The stage cast of Saturday Night Fever reunited in Duffy Square for an epic 20th anniversary reunion. About 40 members of the original and touring companies performed the “Mega Mix” finale with its original choreography. Andy Karl, Orfeh, Paige Price, and Aileen Quinn were among the performers in attendance. Saturday Night Fever opened at the Minskoff Theatre on October 21, 1999, and ran for 501 performances.

Ed Harris in To Kill a Mockingbird. Photo by Julieta Cervantes.
Ed Harris in To Kill a Mockingbird. Photo by Julieta Cervantes.


To Kill a Mockingbird still sings! The Aaron Sorkin adaption of Harper Lee’s novel broke another box office record at the Shubert Theatre. Since its opening last December, the play grossed more than $100 million. For the week ending November 3, it grossed $2,245,898. Jeff Daniels (Atticus Finch), Will Pullen (Jem Finch), and Celia Keenan-Bolger (Scout Finch) took their final bows on stage that same week, and Ed Harris, Nick Robinson, and Nina Grollman stepped into their roles, respectively.

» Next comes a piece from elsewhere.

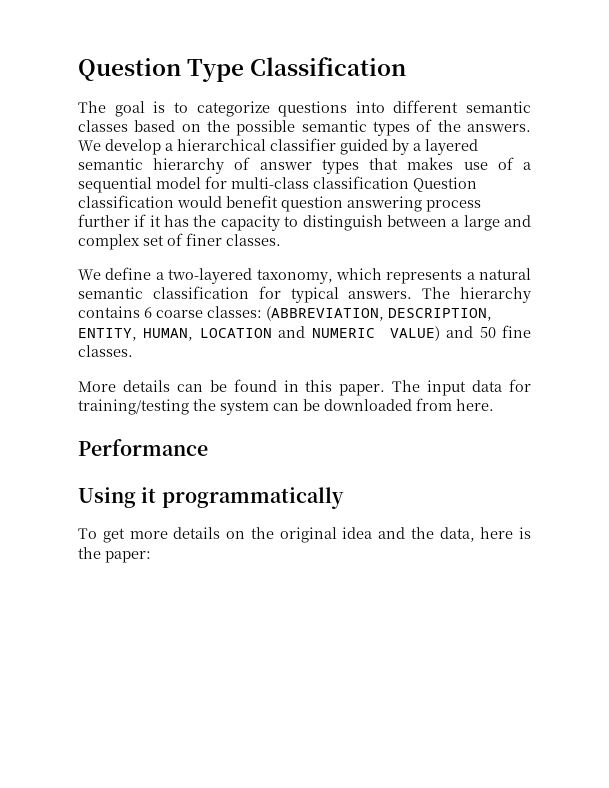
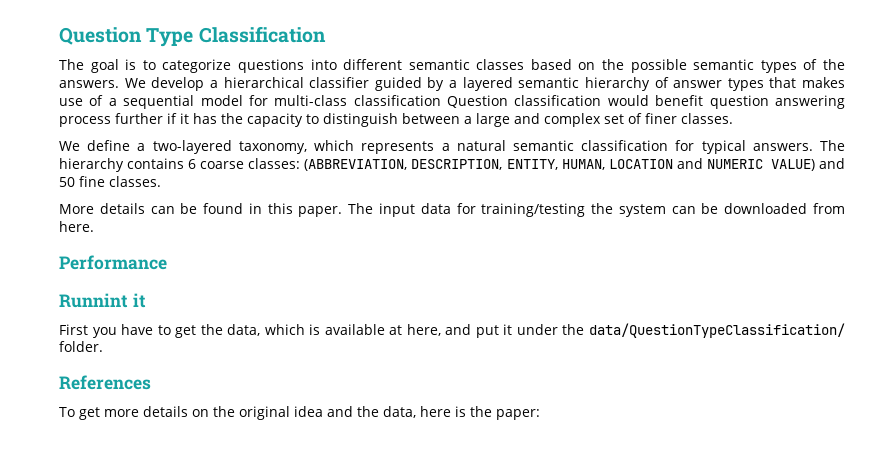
[78,487,344,509] Using it programmatically -> [59,293,146,308] [59,323,845,338] [59,341,103,352] [59,375,151,390] Runnint it // First you have to get the data, which is available at here, and put it under the data/QuestionTypeClassification/ folder. // References

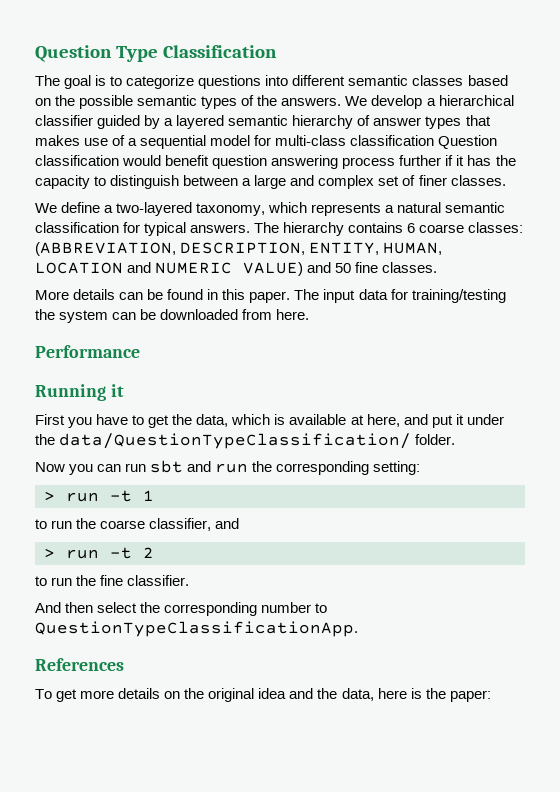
[59,293,128,308] Runnint -> [35,384,106,401] Running
(103, 346) none -> [35,460,421,475] [44,490,154,502] [35,518,240,531] [44,547,154,559] [35,575,190,586] [35,602,328,616] [35,621,358,637] // Now you can run sbt and run the corresponding setting: // > run -t 1 // to run the coarse classifier, and // > run -t 2 // to run the fine classifier. // And then select the corresponding number to QuestionTypeClassificationApp.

It’s the best month ever! SpongeBob: the Musical got the TV treatment on Nickelodeon. Nearly the entire original Broadway cast, including Ethan Slater, Danny Skinner, and Gavin Lee, reunited for a televised version of the Broadway show. “We’re going to reach a whole new audience,” Slater, who plays SpongeBob, told InsideEdition.com. “It feels really special.” The musical, which was nominated for 12 Tony Awards, also featured a cameo performance from the SpongeBob OG: Tom Kenny.